Six weeks ago, the Kings boasted the top offense and best defense in the NHL on a per-game basis.
Two weeks into the new year, they’re the only team in the league that doesn’t have a victory in 2024.
Their season-long road trip, which won’t get any less daunting with back-to-back games against contenders in Carolina Monday and Dallas Tuesday, has accounted for half of their active losing streak. The eight-game freefall represents their longest skid since a 10-game stinkfest in February of 2019.
For a time, there were extra-session losses that made responsibility-absolving cliches viable, as the Kings dropped one “could have gone either way” contest after another. But there was palpable tentativeness at times in overtime defeats to Tampa Bay and Florida earlier last week, and a detour from the rails Saturday in Detroit, where the Red Wings turned a 1-1 game into a 5-3 win thanks to four unanswered goals. Detroit, for whom Coach Todd McLellan was an assistant when they last won the Stanley Cup in 2009, swept the season series and interjected some even harsher reality into the Kings’ room.
“We can’t make crap up, we’ve got to tell them where we are, and we have to be honest with them,” said McLellan, whose squad scored all three of its goals on the power play. “We’ve tried to accentuate a lot of the positives, because there are a fair number in the game, but, when it’s all said and done, I think that each individual has to do some inventory-checking, making sure they’re bringing what they can.”
Assessing contributions during their funk –– which has allowed once struggling Edmonton and Seattle to move within a solitary point of the Kings, leaving their present playoff position in peril –– may not be a joyous endeavor, especially in examining an offense that has been sucking steak through a straw to produce an average just an eyelash over two goals a game.

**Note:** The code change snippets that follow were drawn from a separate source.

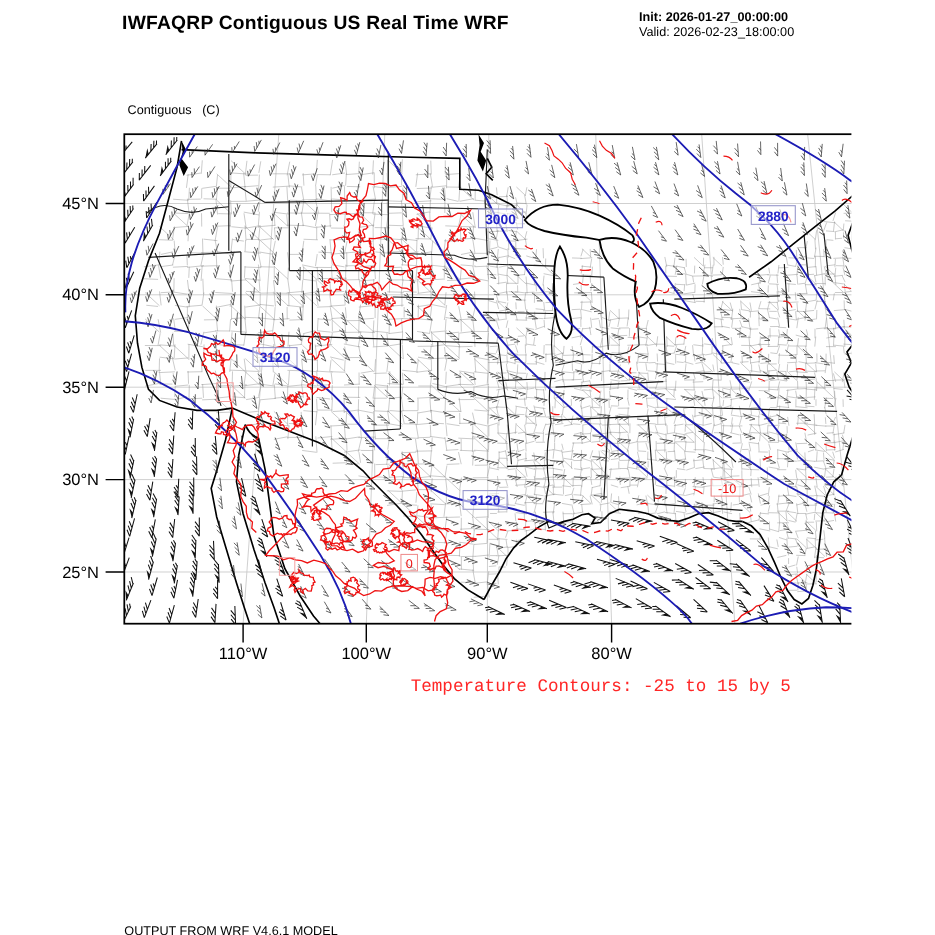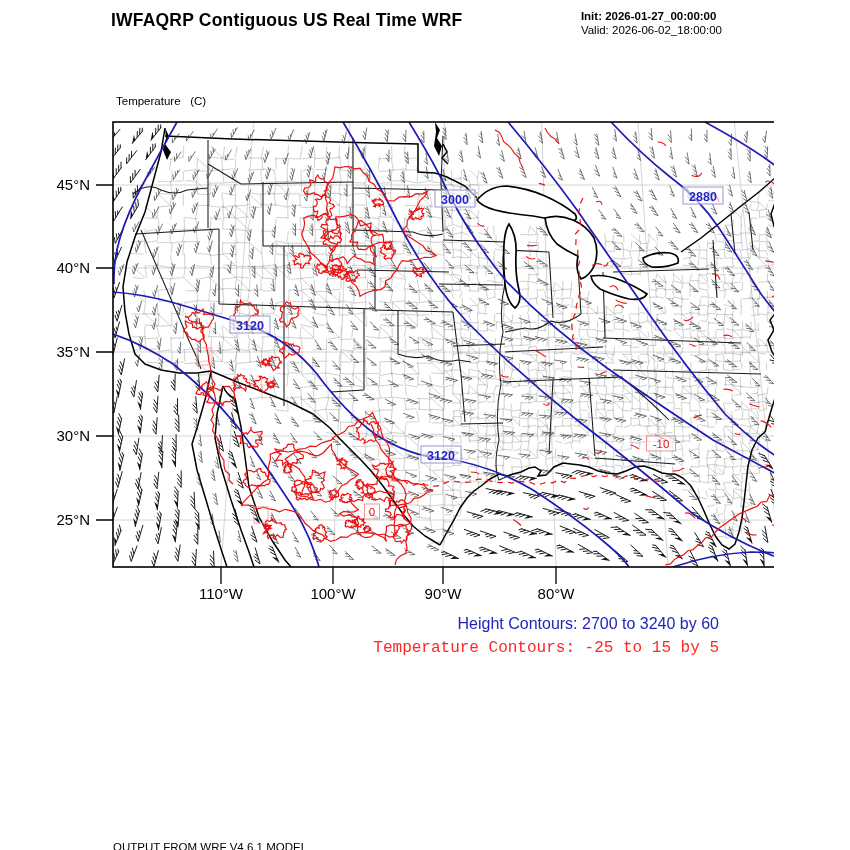--- a/index.html
+++ b/index.html
@@ -24,7 +24,7 @@
 
   <div class="runinfo">
     <div class="init">Init: 2026-01-27_00:00:00</div>
-    <div class="valid">Valid: 2026-06-02_18:00:00</div>
+    <div class="valid">Valid: 2026-02-23_18:00:00</div>
   </div>
 
   <div class="legend">

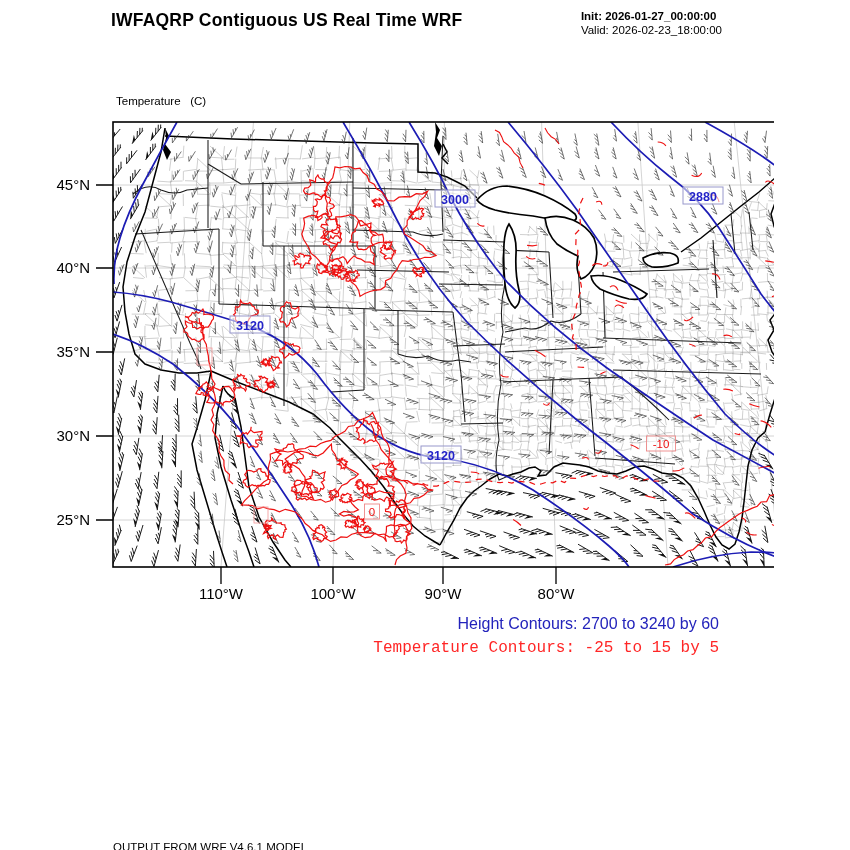--- a/index.html
+++ b/index.html
@@ -28,7 +28,7 @@
   </div>
 
   <div class="legend">
-    <div>Temperature   (C)</div>
+    <div>Contiguous   (C)</div>
     <div>Height   (m)</div>
     <div>Winds   (kts)</div>
   </div>

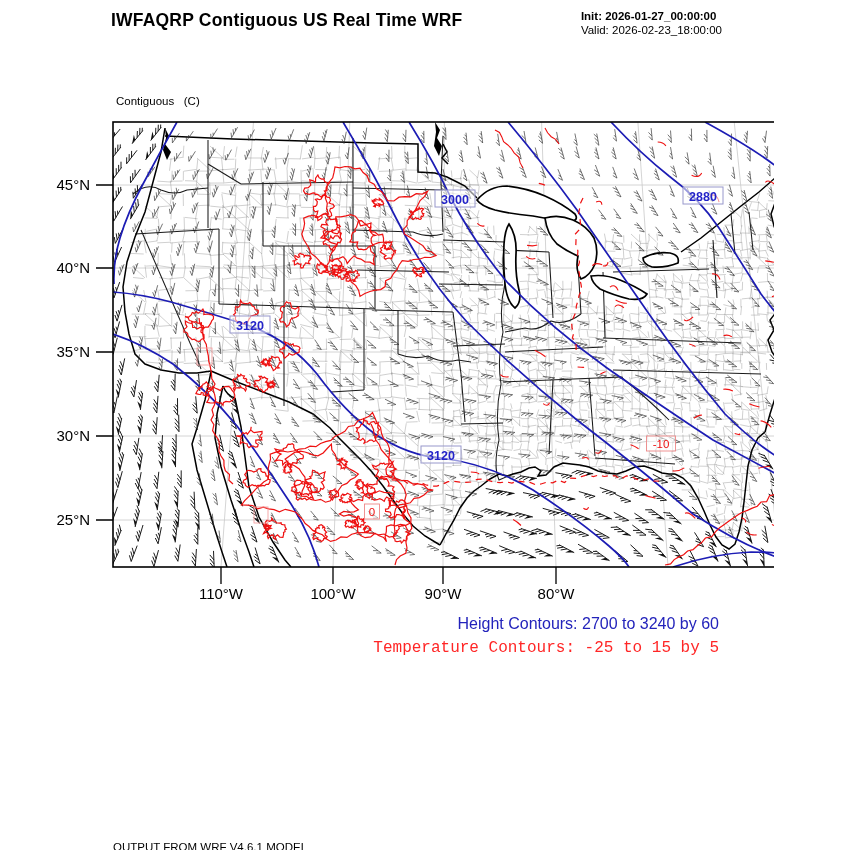--- a/index.html
+++ b/index.html
@@ -176,7 +176,6 @@
     </svg>
 
   <div class="annot">
-    <div class="hline">Height Contours: 2700 to 3240 by 60</div>
     <div class="tline">Temperature Contours: -25 to 15 by 5</div>
   </div>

They’ve gotten three goals from defensemen, with Drew Doughty’s power-play tally and Matt Roy’s first two appearances in the “G” column this season. That per-game average is in step with their production from the back end all season. They have 15 total goals from the blue line, below the NHL’s mean and median, while their opponents Monday, the Carolina Hurricanes, have twice as many, leaving them three goals by a defenseman behind league-leading Colorado.
Meanwhile, the Kings’ bottom-six forward group has not just been tepid, it has been totally incapable of providing supplemental scoring. Of the seven forwards who have skated regularly on the Kings’ third and fourth lines, none have scored a goal at even strength or shorthanded, and four of the seven players don’t even have a point during the funk.
The lone goal in the group was scored by $68 million depth contributor Pierre-Luc Dubois, and it was a garbage-time tally with the second power-play unit rather than his regular linemates. Dubois has also posted a minus-7 rating during the downturn, the worst mark on a roster where breaking even could be considered famously profitable since no skater has a positive rating over the past eight games.
As the Kings have slumped, other clubs have carried their shoulders high. Seattle has won nine straight, Edmonton has captured 10 in a row and first-place Vancouver has reeled off five consecutive wins. While the Kings’ season will reach its midway point after Tuesday’s game, hopes of winning the division have dimmed given what is now a 13-point deficit behind the Canucks.
“We just try to stay positive. Every good team goes through adversity throughout the season. It’s a long season,” Quinton Byfield said. “Right now it just feels like everything is going wrong, basically, but, you know, that’s how it goes sometimes. We’ve just got to stay positive, and it’ll turn around.”
While the Kings try to make an about-face, their opponent in Monday’s Martin Luther King Day matinee will be hoping to keep moving in the same direction. Carolina has earned points in every game during the calendar year, going 4-0-1 in 2024 after closing 2023 on a three-game high note. They scored five or more goals in five of those seven victories.
In Dallas, the Kings will meet a Stars club on Tuesday that has won three of its past four games to stay afloat in the Central Division. The brightest star in the skies of the Lone Star State has been a Southern California native, Arcadia’s own Jason Robertson, who has 43 points in 42 games.